Antibiotics 2022, 11(11), 1616; https://doi.org/10.3390/antibiotics11111616
Submission received: 17 October 2022
/
Revised: 3 November 2022
/
Accepted: 11 November 2022
/
Published: 13 November 2022
(This article belongs to the Special Issue Pathogenic Bacteria: Genomics, Virulence Factors, and Antibiotic Resistance)
Abstract
:Carbapenem-resistant Klebsiella pneumoniae (CRKP) is a common nosocomial pathogen causing severe infectious diseases, and ST307 CRKP is an emerging clone. In this study, we collected five ST307 CRKP isolates, evaluated their antimicrobial susceptibility using microbroth dilution, and their clonality and population structure by PFGE, cgMLST, and SNP-based phylogenetic analysis. Then, the genome characteristics, such as antimicrobial resistance genes and plasmid profiles, were studied by subsequent genomic analysis. The plasmid transfer ability was evaluated by conjugation, and the carbapenem resistance mechanism was elucidated by gene cloning. The results showed that all five ST307 CRKP isolates harboured blaCMY-6, blaOXA-48, and blaNDM-1; however, the end of the blaNDM-1 signal peptide was interrupted and truncated by an IS10 element, resulting in the deactivation of carbapenemase. The ST307 isolates were closely related, and belonged to the globally disseminated clade. blaOXA-48 and blaNDM-1 were located on the different mobilisable IncL/M- and IncA/C2-type plasmids, respectively, and either the pOXA-48 or pNDM-1 transconjugants were ertapenem resistant.

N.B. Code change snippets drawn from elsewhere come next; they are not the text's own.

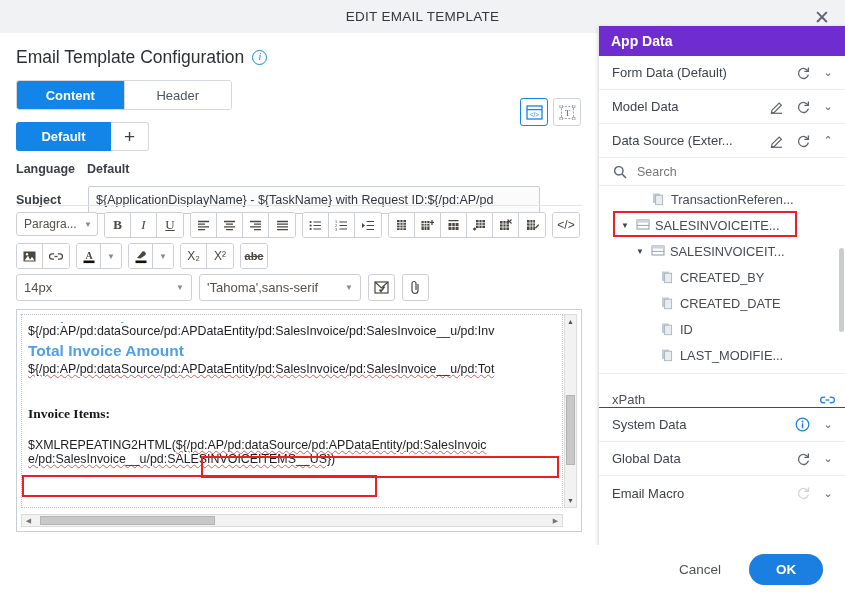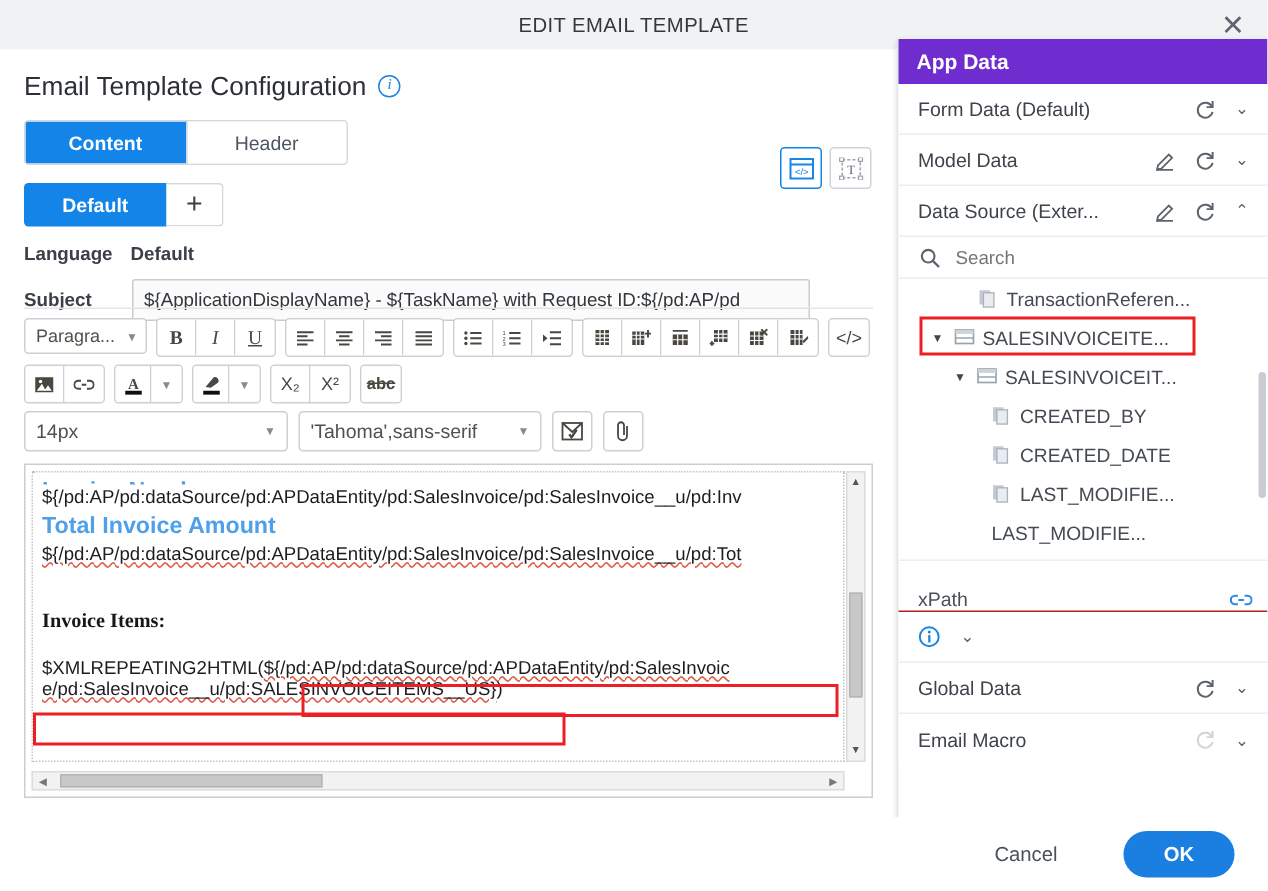--- a/index.html
+++ b/index.html
@@ -791,6 +791,15 @@
               <rect x="3.6" y="3.2" width="7" height="9.5" fill="#e9edf1" stroke="#aab3bd" stroke-width=".9"></rect>
             </svg>
         </span>
+        <span>ID</span>
+      </div>
+      <div class="tnode" style="padding-left:62px">
+        <span class="doc-ic">
+          <svg width="14" height="14" viewBox="0 0 14 14">
+              <rect x="1" y="1.5" width="7" height="9.5" fill="#c3cad2"></rect>
+              <rect x="3.6" y="3.2" width="7" height="9.5" fill="#e9edf1" stroke="#aab3bd" stroke-width=".9"></rect>
+            </svg>
+        </span>
         <span>LAST_MODIFIE...</span>
       </div>
       <div class="tnode" style="padding-left:62px">

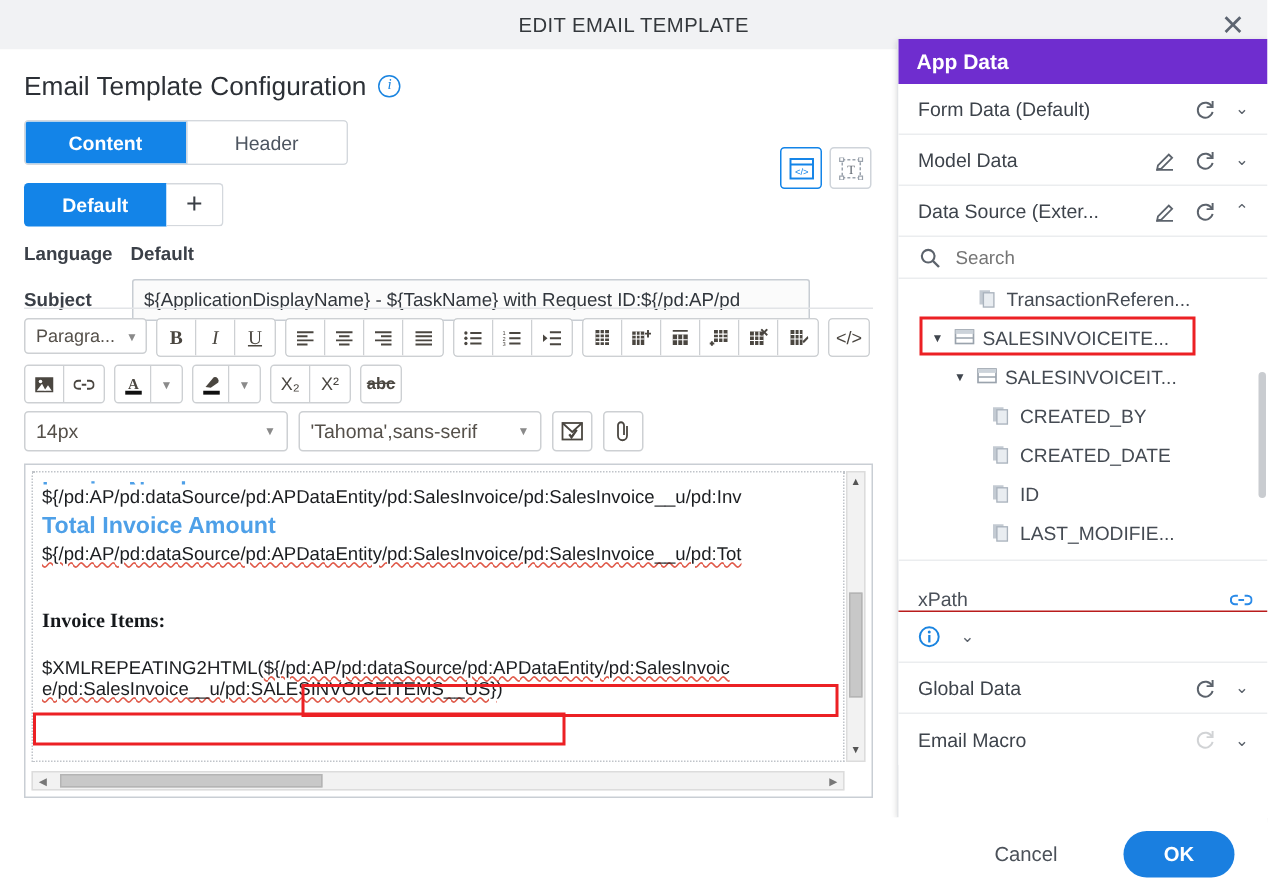--- a/index.html
+++ b/index.html
@@ -823,6 +823,7 @@
     </div>
 
     <div class="rp-row">
+      <span class="lbl">System Data</span>
       <span class="rp-icons">
         <span class="ic">
           <svg width="15" height="15" viewBox="0 0 15 15">

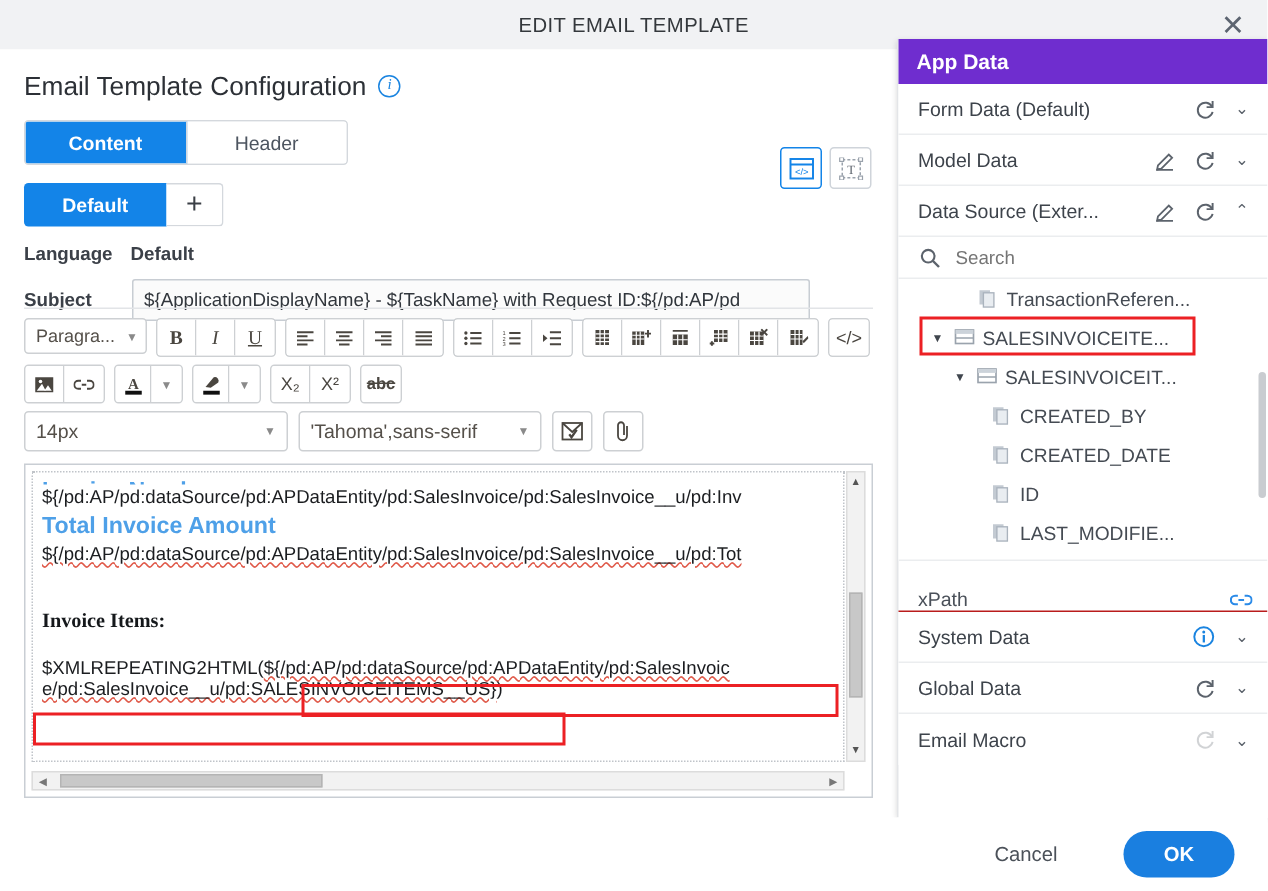--- a/index.html
+++ b/index.html
@@ -296,7 +296,7 @@
   .footer {
     position: absolute; left: 0; bottom: 0; width: 845px; height: 49px;
     display: flex; align-items: center; justify-content: flex-end;
-    gap: 38px; padding-right: 22px; background: #fff;
+    gap: 22px; padding-right: 22px; background: #fff;
   }
   .btn-cancel {
     font-size: 13.5px; color: #4b5159; cursor: pointer; background: none;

Gene cloning showed that blaCMY-6 could elevate the MICs of carbapenems up to 64-fold and was located on the same plasmid as blaNDM-1. In summary, ST307 is a high-risk clone type, and its prevalence should be given additional attention.
1. Introduction
Klebsiella pneumoniae is responsible for multiple human infectious diseases, such as abdominal infections, respiratory tract infections, and bloodstream infections, which result in severe morbidity and mortality [1]. Carbapenems are commonly used for the treatment of severe bacterial infections and are considered ‘last-resort’ antibiotics for using against multidrug-resistant (MDR) Gram-negative bacteria [2]. However, with extensive use, the rate of development of resistance to carbapenems has accelerated rapidly in recent decades [3], and nationwide surveillance has shown that the prevalence of carbapenem-resistant K. pneumoniae (CRKP) has reached 27.5% in China (http://chinets.com (accessed on 23 September 2022)).
It is well known that the leading carbapenem resistance mechanism is the production of carbapenemases, which commonly include KPC, NDM, OXA, IMP, and VIM [4]. Previous epidemiological research showed that blaKPC was the most widely disseminated carbapenemase in China, accounting for 74% of CRKP strains, whereas 17% of CRKP strains were blaNDM positive [5]. Recently, an increased prevalence of blaOXA-48 with relatively weak carbapenem antibiotic hydrolysis ability has been reported [6]. Sequence type (ST) 11, closely related to the globally spreading epidemic clonal group (CG) 258, is the most common clone of CRKP prevailing in China and is closely associated with the carbapenemase KPC; meanwhile, other CRKP clone types, such as CG15, ST307, and ST147, have recently emerged globally [7,8].
In this study, we found five ST307 CRKP isolates that coharboured blaCMY-6, blaOXA-48, and a truncated blaNDM-1. Antimicrobial susceptibility testing (AST), clonality analysis, and genomic analysis were performed to identify the phylogenetic relationship and genomic characteristics of ST307 CRKP. The conjugation assay showed that either the pOXA-48 or pNDM-1 transconjugants were resistant to ertapenem, and even pNDM-1 had a truncated blaNDM-1. In addition, long-read sequencing analysis and gene cloning experiments were performed to explore the carbapenem resistance mechanism among these isolates.
2. Results
2.1. Clonality Analysis and Population Structure of ST307
In this study, the AST showed that the isolates were resistant to aztreonam, ceftazidime, imipenem, meropenem, and ertapenem; as a result, these isolates were considered CRKP. Five CRKP isolates all belonged to ST307; furthermore, their pulsed-field gel electrophoresis (PFGE) patterns were indistinguishable, and there were fewer than three different bands among these isolates. Similarly, core genome multilocus sequence typing (cgMLST) analysis indicated that the average core gene allele difference of these isolates was 6.8 ± 3.6, which indicated that they were closely related (Figure S1A,B).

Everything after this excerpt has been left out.